*Work instruction*: Print out the complete set of records below, exactly as they read.

Revision comparison data
────────────────────

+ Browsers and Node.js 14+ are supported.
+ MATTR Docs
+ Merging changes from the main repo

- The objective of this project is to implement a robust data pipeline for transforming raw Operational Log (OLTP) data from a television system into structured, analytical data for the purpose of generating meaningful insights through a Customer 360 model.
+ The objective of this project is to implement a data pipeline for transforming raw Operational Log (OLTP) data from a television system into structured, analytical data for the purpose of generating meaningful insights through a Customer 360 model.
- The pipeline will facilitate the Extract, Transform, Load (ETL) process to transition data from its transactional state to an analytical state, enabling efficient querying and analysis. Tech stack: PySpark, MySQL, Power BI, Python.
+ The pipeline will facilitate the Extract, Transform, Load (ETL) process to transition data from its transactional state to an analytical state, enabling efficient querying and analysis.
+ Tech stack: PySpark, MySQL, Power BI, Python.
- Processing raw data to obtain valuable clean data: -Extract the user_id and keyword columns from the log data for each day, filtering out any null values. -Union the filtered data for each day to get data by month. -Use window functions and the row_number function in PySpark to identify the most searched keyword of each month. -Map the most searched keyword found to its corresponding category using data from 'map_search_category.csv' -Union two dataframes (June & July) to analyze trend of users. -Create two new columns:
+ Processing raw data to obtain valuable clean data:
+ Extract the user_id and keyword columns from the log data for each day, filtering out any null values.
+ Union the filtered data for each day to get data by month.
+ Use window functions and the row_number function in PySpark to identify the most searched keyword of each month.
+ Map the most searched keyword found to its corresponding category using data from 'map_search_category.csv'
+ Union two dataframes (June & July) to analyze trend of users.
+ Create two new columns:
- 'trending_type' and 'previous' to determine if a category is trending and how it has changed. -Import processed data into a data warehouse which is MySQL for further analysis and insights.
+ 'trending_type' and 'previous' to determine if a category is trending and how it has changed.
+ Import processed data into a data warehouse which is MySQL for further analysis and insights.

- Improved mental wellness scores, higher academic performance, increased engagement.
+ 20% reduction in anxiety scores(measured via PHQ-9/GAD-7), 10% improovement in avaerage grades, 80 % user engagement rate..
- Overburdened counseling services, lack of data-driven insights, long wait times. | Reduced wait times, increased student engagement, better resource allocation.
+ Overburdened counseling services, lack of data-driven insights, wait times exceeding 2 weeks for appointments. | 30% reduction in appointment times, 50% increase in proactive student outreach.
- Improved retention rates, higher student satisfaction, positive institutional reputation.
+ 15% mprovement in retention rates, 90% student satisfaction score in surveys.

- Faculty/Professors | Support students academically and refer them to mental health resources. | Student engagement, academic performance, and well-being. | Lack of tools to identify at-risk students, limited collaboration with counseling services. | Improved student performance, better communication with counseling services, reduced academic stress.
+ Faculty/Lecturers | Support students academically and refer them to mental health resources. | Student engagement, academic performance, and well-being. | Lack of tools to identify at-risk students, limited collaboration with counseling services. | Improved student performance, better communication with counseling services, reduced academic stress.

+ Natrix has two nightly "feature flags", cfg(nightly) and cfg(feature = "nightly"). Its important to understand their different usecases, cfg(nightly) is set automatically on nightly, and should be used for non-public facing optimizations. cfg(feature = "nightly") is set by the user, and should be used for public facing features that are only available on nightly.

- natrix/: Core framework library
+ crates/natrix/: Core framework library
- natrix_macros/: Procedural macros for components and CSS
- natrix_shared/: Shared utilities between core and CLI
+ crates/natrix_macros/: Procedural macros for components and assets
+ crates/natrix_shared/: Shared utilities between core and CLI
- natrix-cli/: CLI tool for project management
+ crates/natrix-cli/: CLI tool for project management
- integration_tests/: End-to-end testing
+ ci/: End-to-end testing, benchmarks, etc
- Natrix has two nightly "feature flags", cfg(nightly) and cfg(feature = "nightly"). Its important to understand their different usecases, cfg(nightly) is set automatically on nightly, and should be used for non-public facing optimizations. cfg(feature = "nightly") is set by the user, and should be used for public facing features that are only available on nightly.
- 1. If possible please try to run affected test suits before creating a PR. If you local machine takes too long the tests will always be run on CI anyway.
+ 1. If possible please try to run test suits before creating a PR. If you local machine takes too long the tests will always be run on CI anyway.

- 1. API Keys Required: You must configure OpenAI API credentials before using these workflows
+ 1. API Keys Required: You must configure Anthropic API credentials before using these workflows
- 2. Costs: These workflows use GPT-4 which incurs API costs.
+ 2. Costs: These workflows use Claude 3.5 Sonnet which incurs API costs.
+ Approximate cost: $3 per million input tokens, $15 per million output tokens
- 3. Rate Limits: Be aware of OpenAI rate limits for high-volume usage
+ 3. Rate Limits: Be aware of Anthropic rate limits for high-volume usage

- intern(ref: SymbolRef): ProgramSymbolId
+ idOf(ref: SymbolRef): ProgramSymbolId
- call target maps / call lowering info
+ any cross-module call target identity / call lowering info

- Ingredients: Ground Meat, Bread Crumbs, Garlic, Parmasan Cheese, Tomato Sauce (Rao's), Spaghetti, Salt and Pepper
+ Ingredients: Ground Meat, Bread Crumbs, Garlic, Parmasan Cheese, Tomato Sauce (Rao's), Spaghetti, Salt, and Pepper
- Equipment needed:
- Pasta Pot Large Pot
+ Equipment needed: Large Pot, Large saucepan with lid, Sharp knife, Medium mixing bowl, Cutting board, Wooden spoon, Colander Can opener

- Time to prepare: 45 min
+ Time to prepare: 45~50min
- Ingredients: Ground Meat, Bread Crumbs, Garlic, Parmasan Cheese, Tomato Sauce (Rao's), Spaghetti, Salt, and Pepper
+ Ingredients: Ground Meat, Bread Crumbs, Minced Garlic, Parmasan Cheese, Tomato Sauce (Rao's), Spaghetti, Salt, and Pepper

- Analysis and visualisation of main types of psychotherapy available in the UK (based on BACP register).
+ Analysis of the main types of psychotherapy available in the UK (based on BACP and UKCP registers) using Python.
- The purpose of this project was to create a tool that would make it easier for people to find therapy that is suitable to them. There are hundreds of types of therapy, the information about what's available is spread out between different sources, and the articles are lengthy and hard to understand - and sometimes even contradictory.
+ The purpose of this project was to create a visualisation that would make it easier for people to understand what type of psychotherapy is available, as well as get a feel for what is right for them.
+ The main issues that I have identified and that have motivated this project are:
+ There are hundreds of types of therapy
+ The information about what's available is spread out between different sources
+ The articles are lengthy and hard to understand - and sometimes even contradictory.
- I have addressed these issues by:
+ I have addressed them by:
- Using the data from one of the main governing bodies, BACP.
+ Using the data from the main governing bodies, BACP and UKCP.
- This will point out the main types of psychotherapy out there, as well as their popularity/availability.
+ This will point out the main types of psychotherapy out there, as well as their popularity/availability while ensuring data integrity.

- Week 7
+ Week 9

────────────────────

*Answer section*:
+ Browsers and Node.js 14+ are supported.
+ MATTR Docs
+ Merging changes from the main repo

- The objective of this project is to implement a robust data pipeline for transforming raw Operational Log (OLTP) data from a television system into structured, analytical data for the purpose of generating meaningful insights through a Customer 360 model.
+ The objective of this project is to implement a data pipeline for transforming raw Operational Log (OLTP) data from a television system into structured, analytical data for the purpose of generating meaningful insights through a Customer 360 model.
- The pipeline will facilitate the Extract, Transform, Load (ETL) process to transition data from its transactional state to an analytical state, enabling efficient querying and analysis. Tech stack: PySpark, MySQL, Power BI, Python.
+ The pipeline will facilitate the Extract, Transform, Load (ETL) process to transition data from its transactional state to an analytical state, enabling efficient querying and analysis.
+ Tech stack: PySpark, MySQL, Power BI, Python.
- Processing raw data to obtain valuable clean data: -Extract the user_id and keyword columns from the log data for each day, filtering out any null values. -Union the filtered data for each day to get data by month. -Use window functions and the row_number function in PySpark to identify the most searched keyword of each month. -Map the most searched keyword found to its corresponding category using data from 'map_search_category.csv' -Union two dataframes (June & July) to analyze trend of users. -Create two new columns:
+ Processing raw data to obtain valuable clean data:
+ Extract the user_id and keyword columns from the log data for each day, filtering out any null values.
+ Union the filtered data for each day to get data by month.
+ Use window functions and the row_number function in PySpark to identify the most searched keyword of each month.
+ Map the most searched keyword found to its corresponding category using data from 'map_search_category.csv'
+ Union two dataframes (June & July) to analyze trend of users.
+ Create two new columns:
- 'trending_type' and 'previous' to determine if a category is trending and how it has changed. -Import processed data into a data warehouse which is MySQL for further analysis and insights.
+ 'trending_type' and 'previous' to determine if a category is trending and how it has changed.
+ Import processed data into a data warehouse which is MySQL for further analysis and insights.

- Improved mental wellness scores, higher academic performance, increased engagement.
+ 20% reduction in anxiety scores(measured via PHQ-9/GAD-7), 10% improovement in avaerage grades, 80 % user engagement rate..
- Overburdened counseling services, lack of data-driven insights, long wait times. | Reduced wait times, increased student engagement, better resource allocation.
+ Overburdened counseling services, lack of data-driven insights, wait times exceeding 2 weeks for appointments. | 30% reduction in appointment times, 50% increase in proactive student outreach.
- Improved retention rates, higher student satisfaction, positive institutional reputation.
+ 15% mprovement in retention rates, 90% student satisfaction score in surveys.

- Faculty/Professors | Support students academically and refer them to mental health resources. | Student engagement, academic performance, and well-being. | Lack of tools to identify at-risk students, limited collaboration with counseling services. | Improved student performance, better communication with counseling services, reduced academic stress.
+ Faculty/Lecturers | Support students academically and refer them to mental health resources. | Student engagement, academic performance, and well-being. | Lack of tools to identify at-risk students, limited collaboration with counseling services. | Improved student performance, better communication with counseling services, reduced academic stress.

+ Natrix has two nightly "feature flags", cfg(nightly) and cfg(feature = "nightly"). Its important to understand their different usecases, cfg(nightly) is set automatically on nightly, and should be used for non-public facing optimizations. cfg(feature = "nightly") is set by the user, and should be used for public facing features that are only available on nightly.

- natrix/: Core framework library
+ crates/natrix/: Core framework library
- natrix_macros/: Procedural macros for components and CSS
- natrix_shared/: Shared utilities between core and CLI
+ crates/natrix_macros/: Procedural macros for components and assets
+ crates/natrix_shared/: Shared utilities between core and CLI
- natrix-cli/: CLI tool for project management
+ crates/natrix-cli/: CLI tool for project management
- integration_tests/: End-to-end testing
+ ci/: End-to-end testing, benchmarks, etc
- Natrix has two nightly "feature flags", cfg(nightly) and cfg(feature = "nightly"). Its important to understand their different usecases, cfg(nightly) is set automatically on nightly, and should be used for non-public facing optimizations. cfg(feature = "nightly") is set by the user, and should be used for public facing features that are only available on nightly.
- 1. If possible please try to run affected test suits before creating a PR. If you local machine takes too long the tests will always be run on CI anyway.
+ 1. If possible please try to run test suits before creating a PR. If you local machine takes too long the tests will always be run on CI anyway.

- 1. API Keys Required: You must configure OpenAI API credentials before using these workflows
+ 1. API Keys Required: You must configure Anthropic API credentials before using these workflows
- 2. Costs: These workflows use GPT-4 which incurs API costs.
+ 2. Costs: These workflows use Claude 3.5 Sonnet which incurs API costs.
+ Approximate cost: $3 per million input tokens, $15 per million output tokens
- 3. Rate Limits: Be aware of OpenAI rate limits for high-volume usage
+ 3. Rate Limits: Be aware of Anthropic rate limits for high-volume usage

- intern(ref: SymbolRef): ProgramSymbolId
+ idOf(ref: SymbolRef): ProgramSymbolId
- call target maps / call lowering info
+ any cross-module call target identity / call lowering info

- Ingredients: Ground Meat, Bread Crumbs, Garlic, Parmasan Cheese, Tomato Sauce (Rao's), Spaghetti, Salt and Pepper
+ Ingredients: Ground Meat, Bread Crumbs, Garlic, Parmasan Cheese, Tomato Sauce (Rao's), Spaghetti, Salt, and Pepper
- Equipment needed:
- Pasta Pot Large Pot
+ Equipment needed: Large Pot, Large saucepan with lid, Sharp knife, Medium mixing bowl, Cutting board, Wooden spoon, Colander Can opener

- Time to prepare: 45 min
+ Time to prepare: 45~50min
- Ingredients: Ground Meat, Bread Crumbs, Garlic, Parmasan Cheese, Tomato Sauce (Rao's), Spaghetti, Salt, and Pepper
+ Ingredients: Ground Meat, Bread Crumbs, Minced Garlic, Parmasan Cheese, Tomato Sauce (Rao's), Spaghetti, Salt, and Pepper

- Analysis and visualisation of main types of psychotherapy available in the UK (based on BACP register).
+ Analysis of the main types of psychotherapy available in the UK (based on BACP and UKCP registers) using Python.
- The purpose of this project was to create a tool that would make it easier for people to find therapy that is suitable to them. There are hundreds of types of therapy, the information about what's available is spread out between different sources, and the articles are lengthy and hard to understand - and sometimes even contradictory.
+ The purpose of this project was to create a visualisation that would make it easier for people to understand what type of psychotherapy is available, as well as get a feel for what is right for them.
+ The main issues that I have identified and that have motivated this project are:
+ There are hundreds of types of therapy
+ The information about what's available is spread out between different sources
+ The articles are lengthy and hard to understand - and sometimes even contradictory.
- I have addressed these issues by:
+ I have addressed them by:
- Using the data from one of the main governing bodies, BACP.
+ Using the data from the main governing bodies, BACP and UKCP.
- This will point out the main types of psychotherapy out there, as well as their popularity/availability.
+ This will point out the main types of psychotherapy out there, as well as their popularity/availability while ensuring data integrity.

- Week 7
+ Week 9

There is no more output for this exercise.